_Exercise brief_
Please repeat each line from the one holding "[229,619,286,629] this hour" through the final line of the data, exactly as it stands, with no pictures.

**** Data for analysis

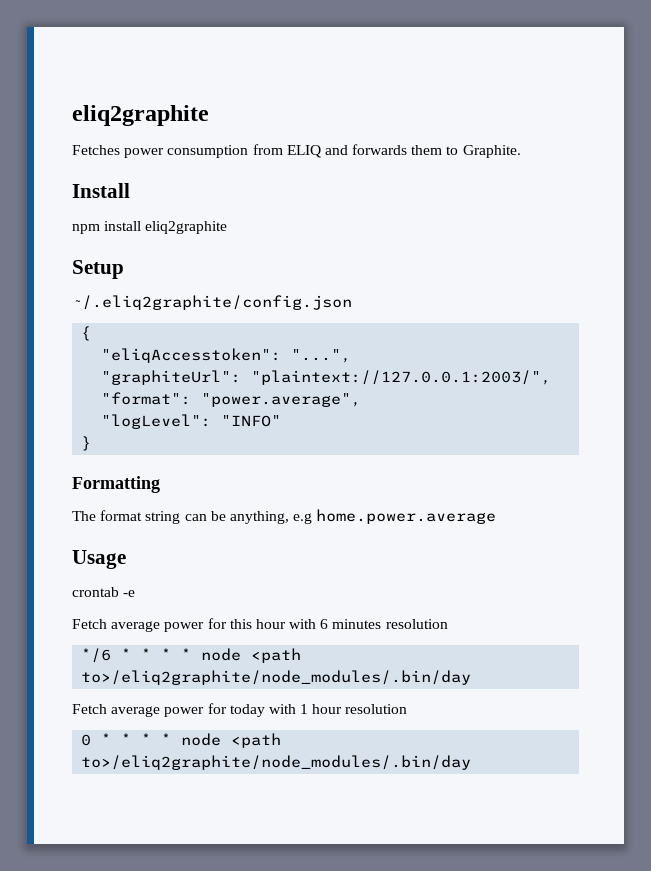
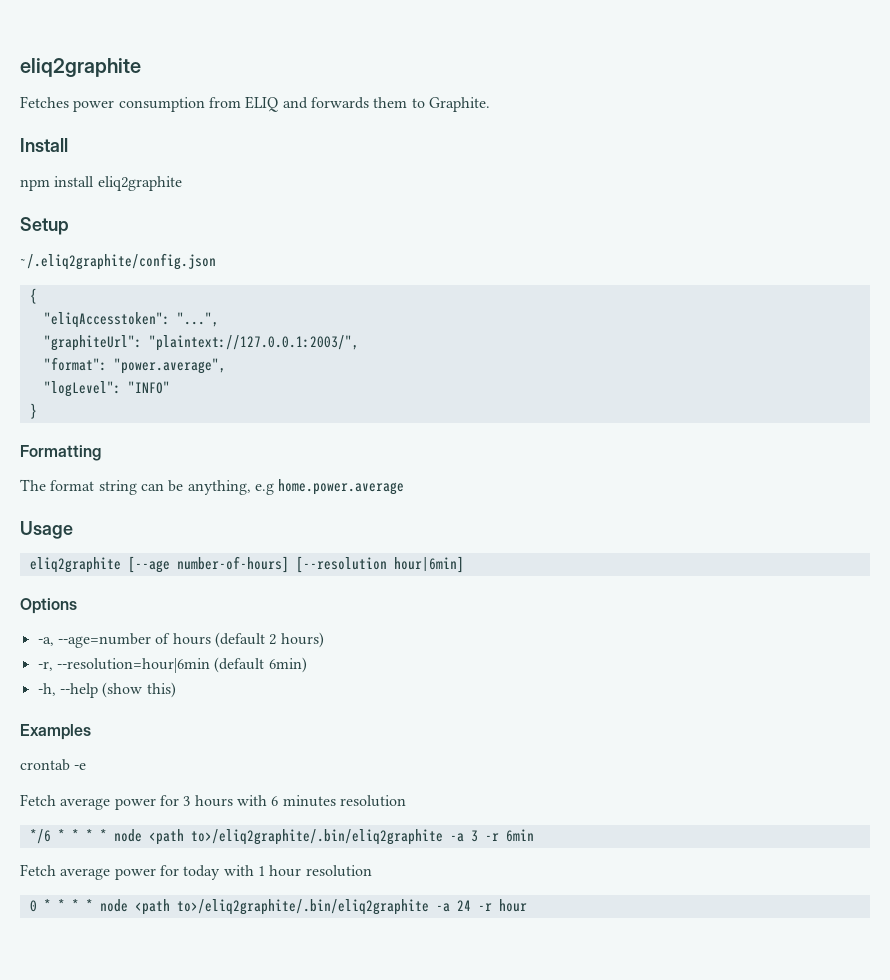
(126, 559) none -> [29,556,464,573] [20,598,77,614] [37,632,324,648] [37,657,307,673] [37,682,176,698] [20,724,91,740] // eliq2graphite [--age number-of-hours] [--resolution hour|6min] // Options // -a, --age=number of hours (default 2 hours) // -r, --resolution=hour|6min (default 6min) // -h, --help (show this) // Examples
[229,619,286,629] this hour -> [183,795,233,807] 3 hours
[81,670,472,685] to>/eliq2graphite/node_modules/.bin/day -> [190,829,534,845] to>/eliq2graphite/.bin/eliq2graphite -a 3 -r 6min
[81,755,472,770] to>/eliq2graphite/node_modules/.bin/day -> [176,899,527,915] to>/eliq2graphite/.bin/eliq2graphite -a 24 -r hour

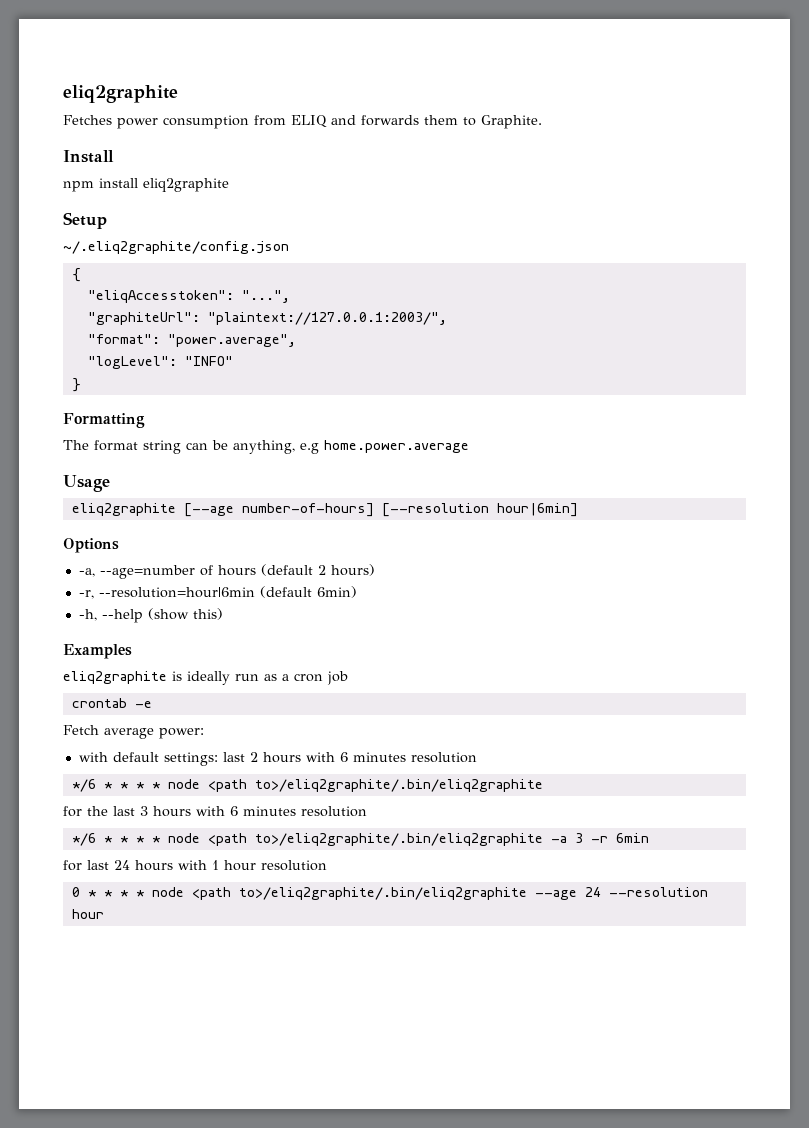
[20,759,87,771] [20,794,179,810] crontab -e // Fetch average power for -> [63,671,348,685] [71,698,152,708] [63,725,204,739] [78,752,477,766] [71,779,543,792] [63,806,135,817] eliq2graphite is ideally run as a cron job // crontab -e // Fetch average power: // with default settings: last 2 hours with 6 minutes resolution // */6 * * * * node <path to>/eliq2graphite/.bin/eliq2graphite // for the last
[20,864,221,880] Fetch average power for today -> [63,860,173,871] for last 24 hours
[435,900,492,912] -a 24 -r -> [534,887,708,900] --age 24 --resolution

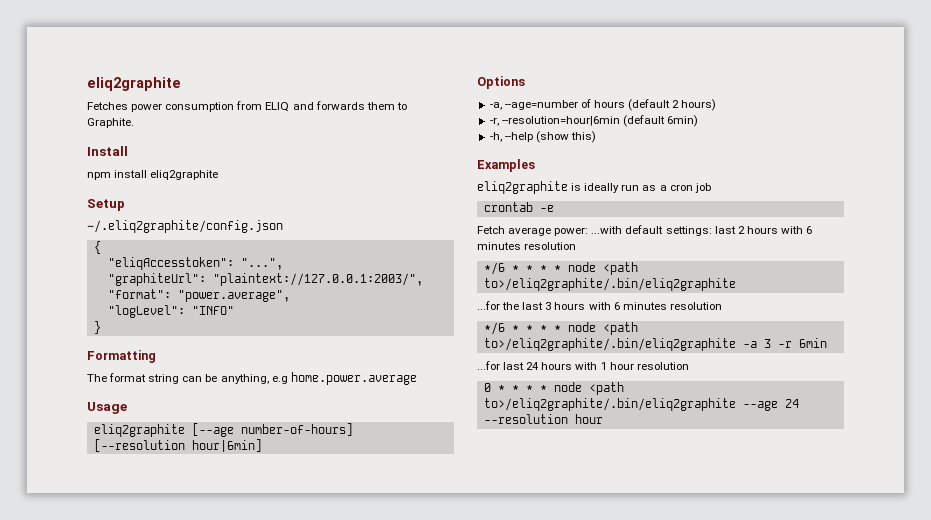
[78,752,108,762] // with -> [591,226,623,234] ...with
[63,806,82,817] for -> [477,301,500,310] ...for
[63,860,82,871] for -> [477,361,500,370] ...for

********

_Solution_
[229,619,286,629] this hour -> [183,795,233,807] 3 hours
[81,670,472,685] to>/eliq2graphite/node_modules/.bin/day -> [190,829,534,845] to>/eliq2graphite/.bin/eliq2graphite -a 3 -r 6min
[81,755,472,770] to>/eliq2graphite/node_modules/.bin/day -> [176,899,527,915] to>/eliq2graphite/.bin/eliq2graphite -a 24 -r hour

[20,759,87,771] [20,794,179,810] crontab -e // Fetch average power for -> [63,671,348,685] [71,698,152,708] [63,725,204,739] [78,752,477,766] [71,779,543,792] [63,806,135,817] eliq2graphite is ideally run as a cron job // crontab -e // Fetch average power: // with default settings: last 2 hours with 6 minutes resolution // */6 * * * * node <path to>/eliq2graphite/.bin/eliq2graphite // for the last
[20,864,221,880] Fetch average power for today -> [63,860,173,871] for last 24 hours
[435,900,492,912] -a 24 -r -> [534,887,708,900] --age 24 --resolution

[78,752,108,762] // with -> [591,226,623,234] ...with
[63,806,82,817] for -> [477,301,500,310] ...for
[63,860,82,871] for -> [477,361,500,370] ...for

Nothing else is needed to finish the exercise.